I’m not just drawing from imagination—I’m drawing imagination itself as a reality. The red lines representing my eye’s path are a physical manifestation of this. The finished drawing is not just a portrait of the subject; it’s a portrait of my imagination at work.

This process affirms that cognition is not confined to the brain. It is distributed across the body, enacted through gesture, gaze, and memory. The drawing becomes a record of how the eye thinks—how it assembles meaning faster than conscious thought, guided by a logic that science cannot yet decode.


Conclusion

The eye does think. It is a micro-thinker, a self-referential system performing value-based calculations in real time. The brain, as macro thinker, interprets and integrates these signals, but it does not originate them. While the retina’s decisions can be measured, its internal language may remain forever inaccessible to external science.

This challenges the deterministic framework of neuroscience and opens the door to a richer, more nuanced understanding of biological intelligence—one that includes the artist’s eye, the innate grid, and the imagination as a living, assembling force.

Through Object Painting, eye tracking, and drawing, I propose a new way of seeing: not through time, but through illumination. Not through measurement, but through presence. The retina is not a passive sensor—it is a cognitive organ. And the drawing is not a representation—it is a revelation.


References

University of Rochester. (2024). Immune Cells Ignore Retinal Damage While Microglia Step In.9 Neuroscience News. Retrieved from:

https://neurosciencenews.com/microglia-retina-vision-29520/



Artist Statement & Research Inquiry

I am an artist and independent researcher, holding a PhD in Visual Arts from the Australian National University. While I maintain my independence from academia, I actively engage with research and publish my explorations on my blog.

My primary focus remains my artistic practice. However, I am increasingly curious about the underlying principles that shape our perception, specifically how optics work. Understanding the physics of light, reflection, and refraction offers a new lens through which to examine and push the boundaries of visual representation in my work.

On the Role of AI

My research process, including this inquiry into optics, is significantly aided by artificial intelligence.

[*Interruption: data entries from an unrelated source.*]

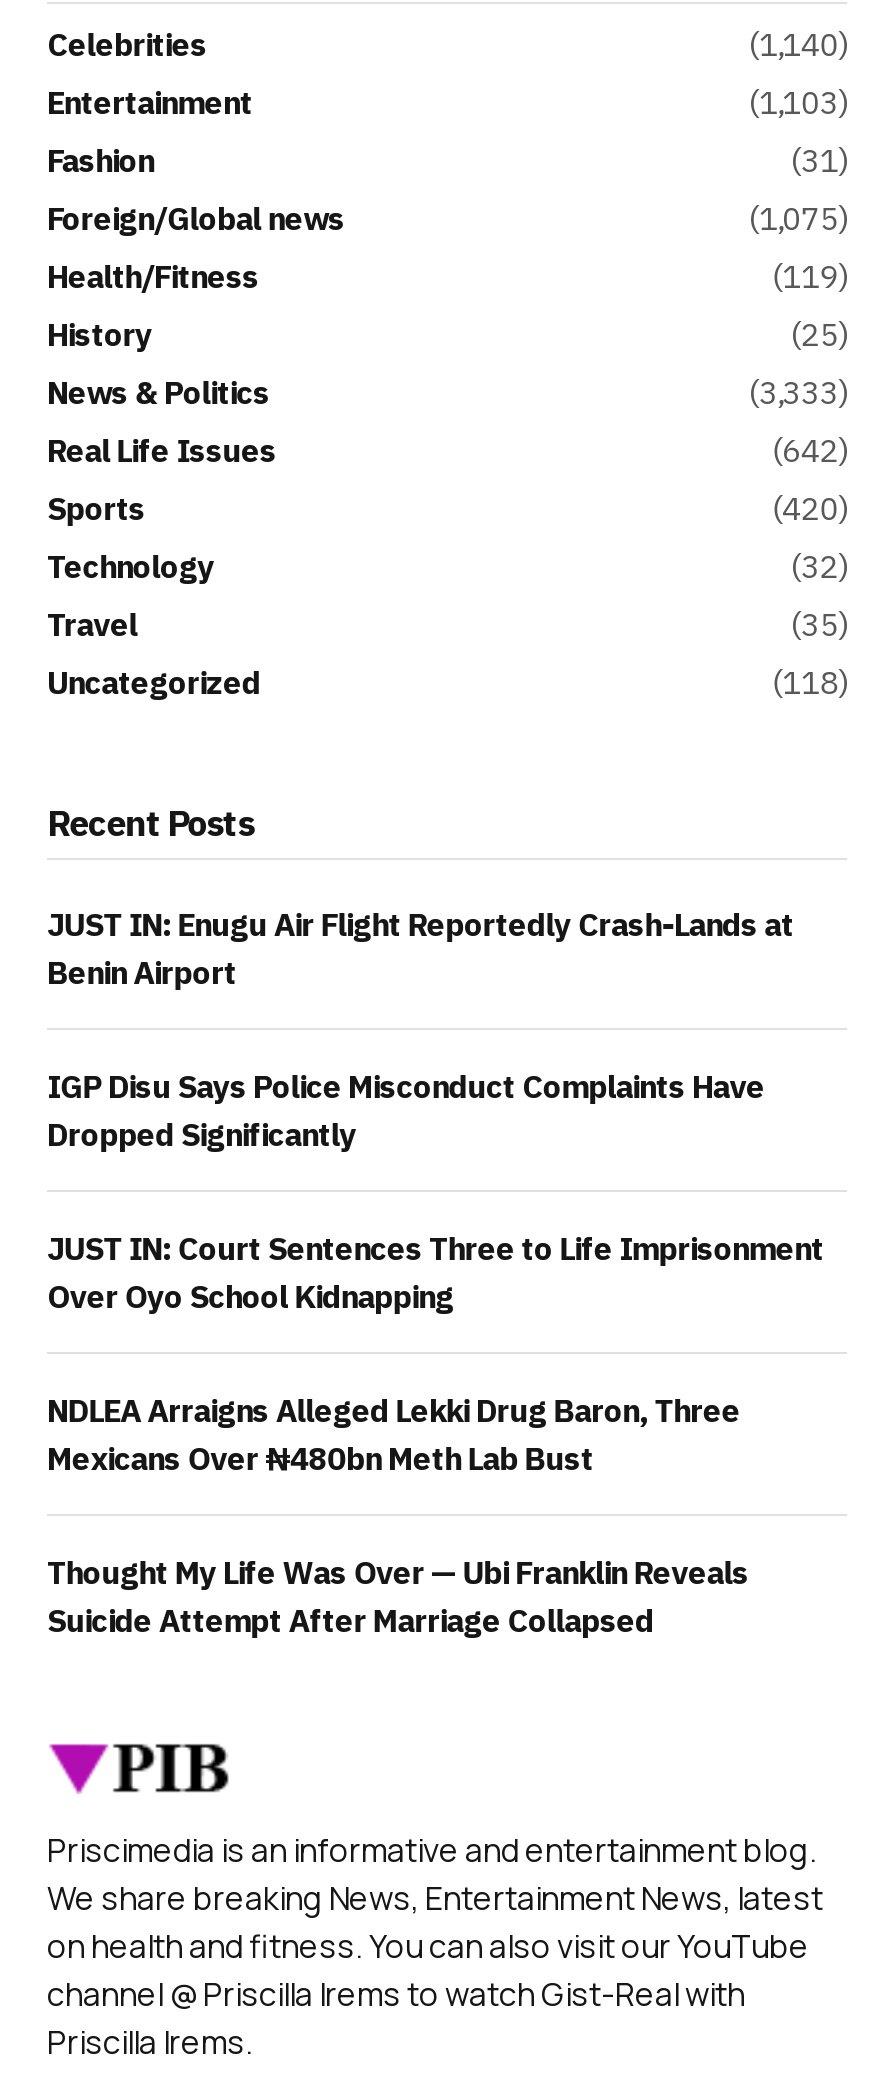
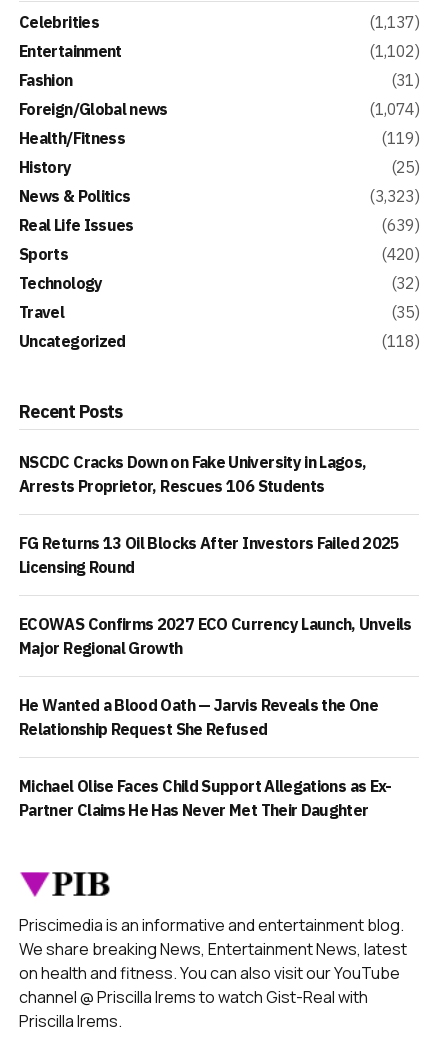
- (1,140)
+ (1,137)

- (1,103)
+ (1,102)

- (1,075)
+ (1,074)

- (3,333)
+ (3,323)

- (642)
+ (639)

- JUST IN: Enugu Air Flight Reportedly Crash-Lands at
- Benin Airport
+ NSCDC Cracks Down on Fake University in Lagos,
+ Arrests Proprietor, Rescues 106 Students

- IGP Disu Says Police Misconduct Complaints Have
- Dropped Significantly
+ FG Returns 13 Oil Blocks After Investors Failed 2025
+ Licensing Round

- JUST IN: Court Sentences Three to Life Imprisonment
- Over Oyo School Kidnapping
+ ECOWAS Confirms 2027 ECO Currency Launch, Unveils
+ Major Regional Growth

- NDLEA Arraigns Alleged Lekki Drug Baron, Three
- Mexicans Over ₦480bn Meth Lab Bust
+ He Wanted a Blood Oath — Jarvis Reveals the One
+ Relationship Request She Refused

- Thought My Life Was Over — Ubi Franklin Reveals
- Suicide Attempt After Marriage Collapsed
+ Michael Olise Faces Child Support Allegations as Ex-
+ Partner Claims He Has Never Met Their Daughter
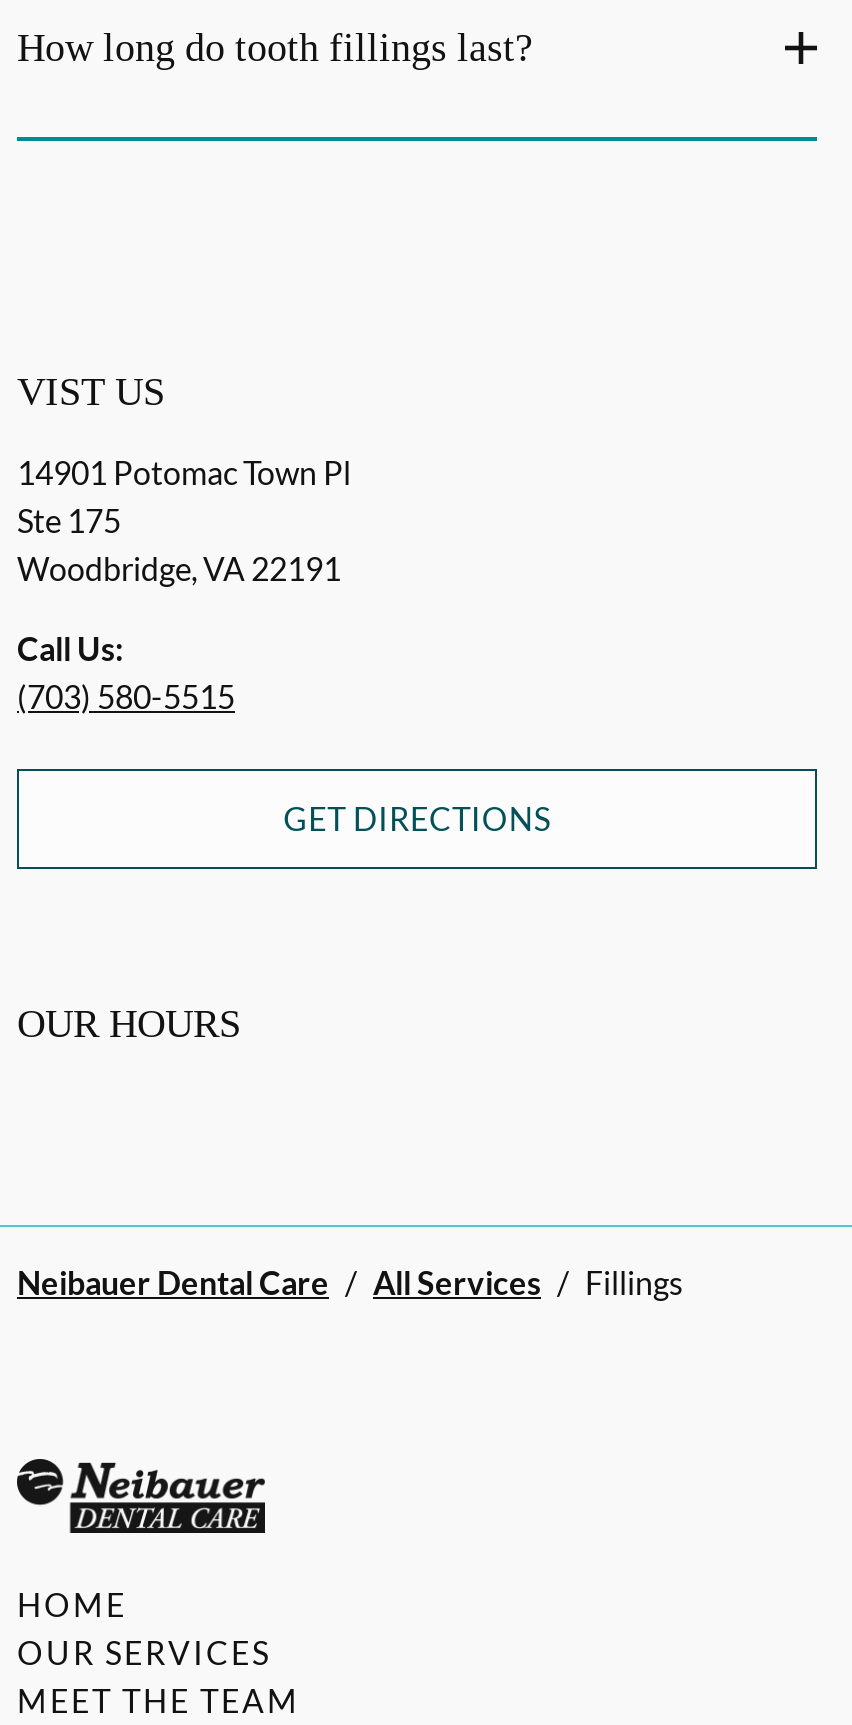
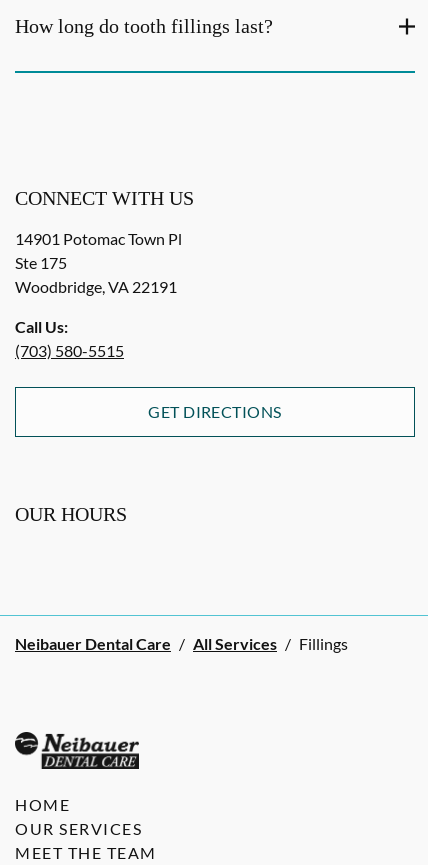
- VIST US
+ CONNECT WITH US
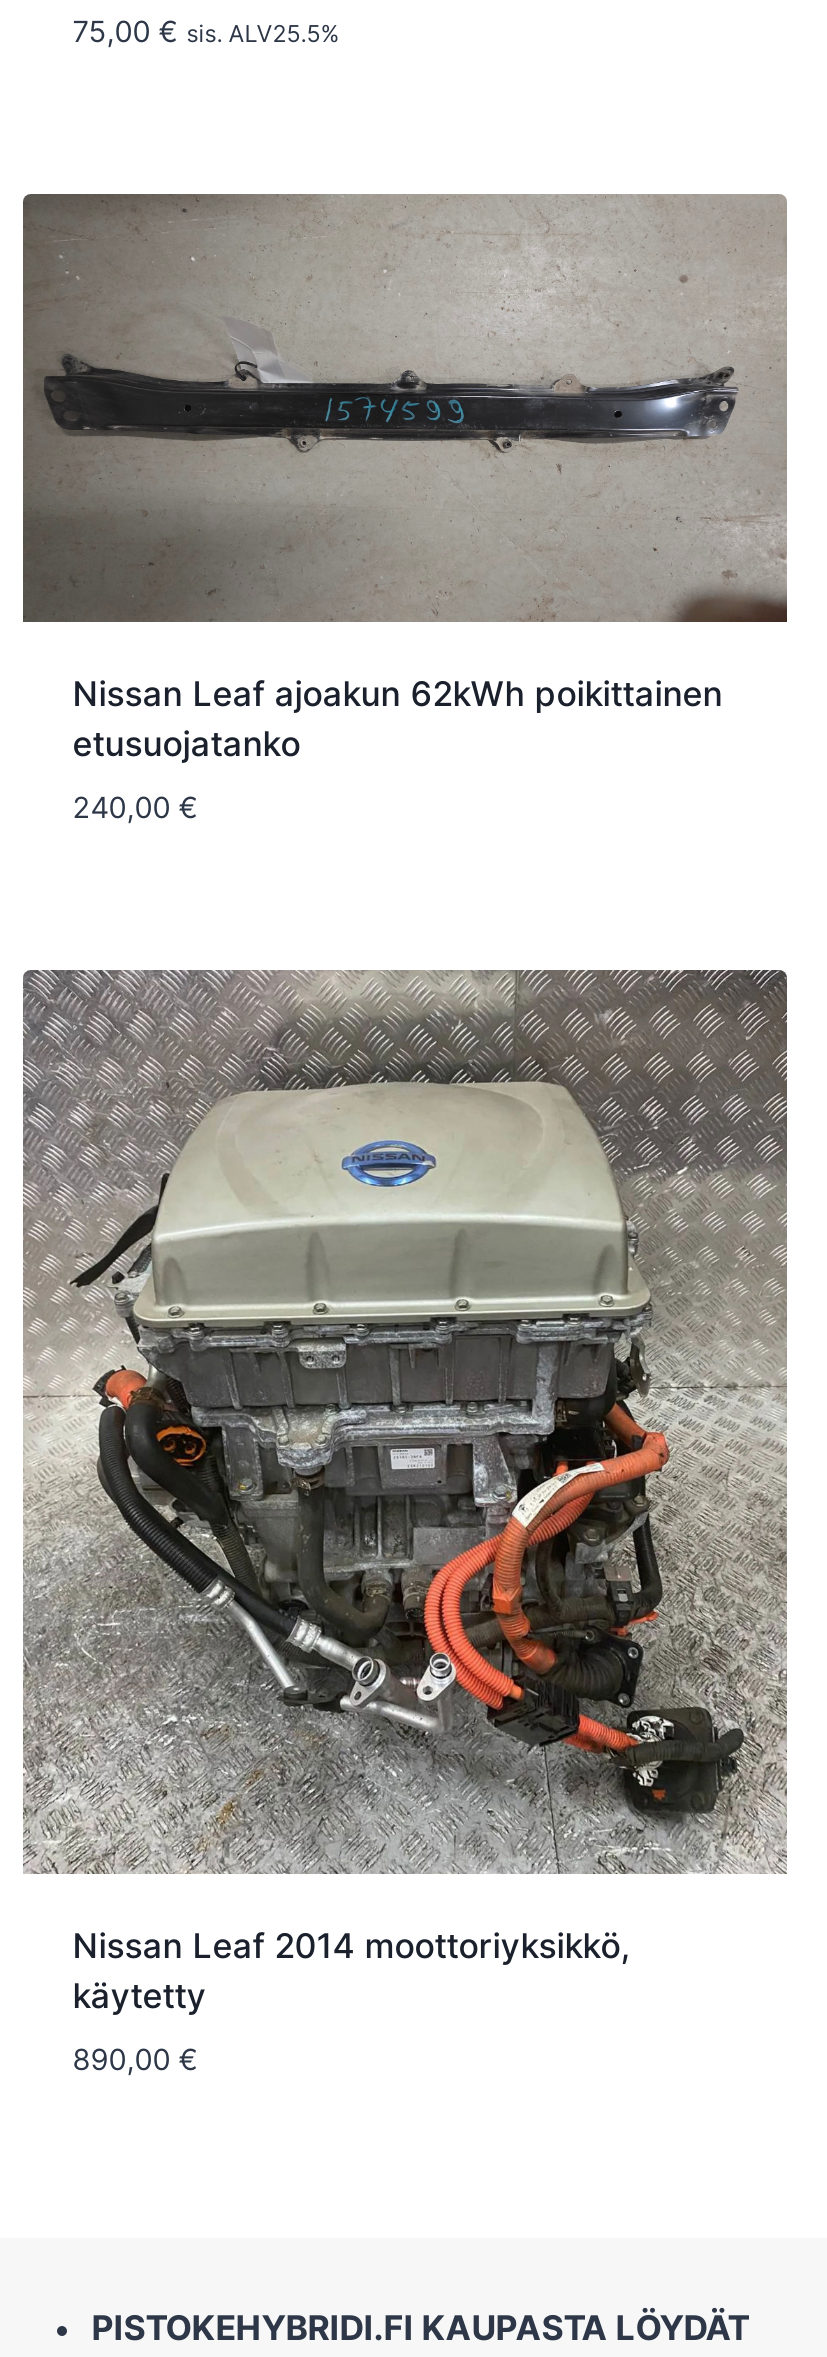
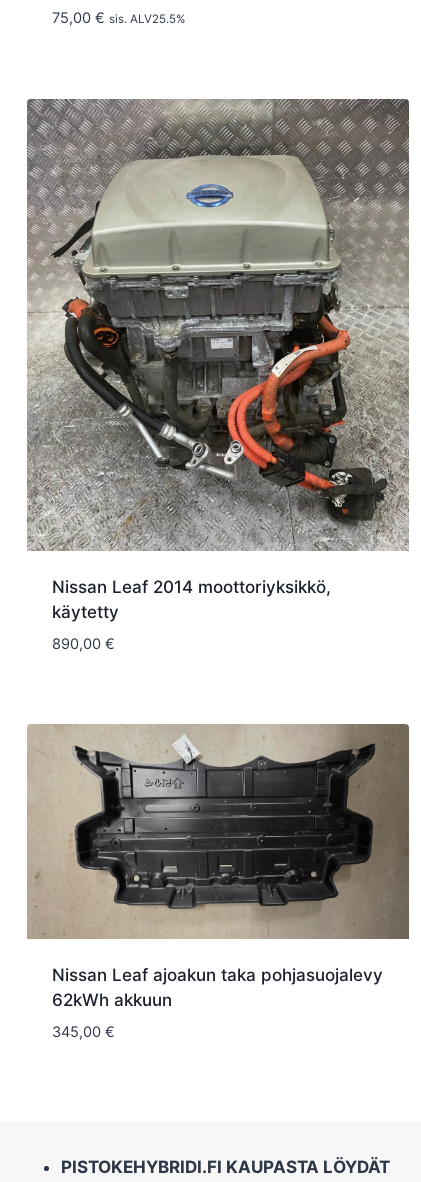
- [image]
- Nissan Leaf ajoakun 62kWh poikittainen
- etusuojatanko
- 240,00 €

moved up: [image] | Nissan Leaf 2014 moottoriyksikkö, | käytetty | 890,00 €

+ [image]
+ Nissan Leaf ajoakun taka pohjasuojalevy
+ 62kWh akkuun
+ 345,00 €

As an individual with a bilateral moderate-to-severe hearing disability, AI has been an invaluable tool for leveling the playing field. It provides direct, one-on-one communication, eliminating the struggle to hear and interpret spoken words, and fostering a far more equitable and productive environment for asking complex questions and engaging with research materials. I intend to continue integrating AI into my creative and intellectual pursuits.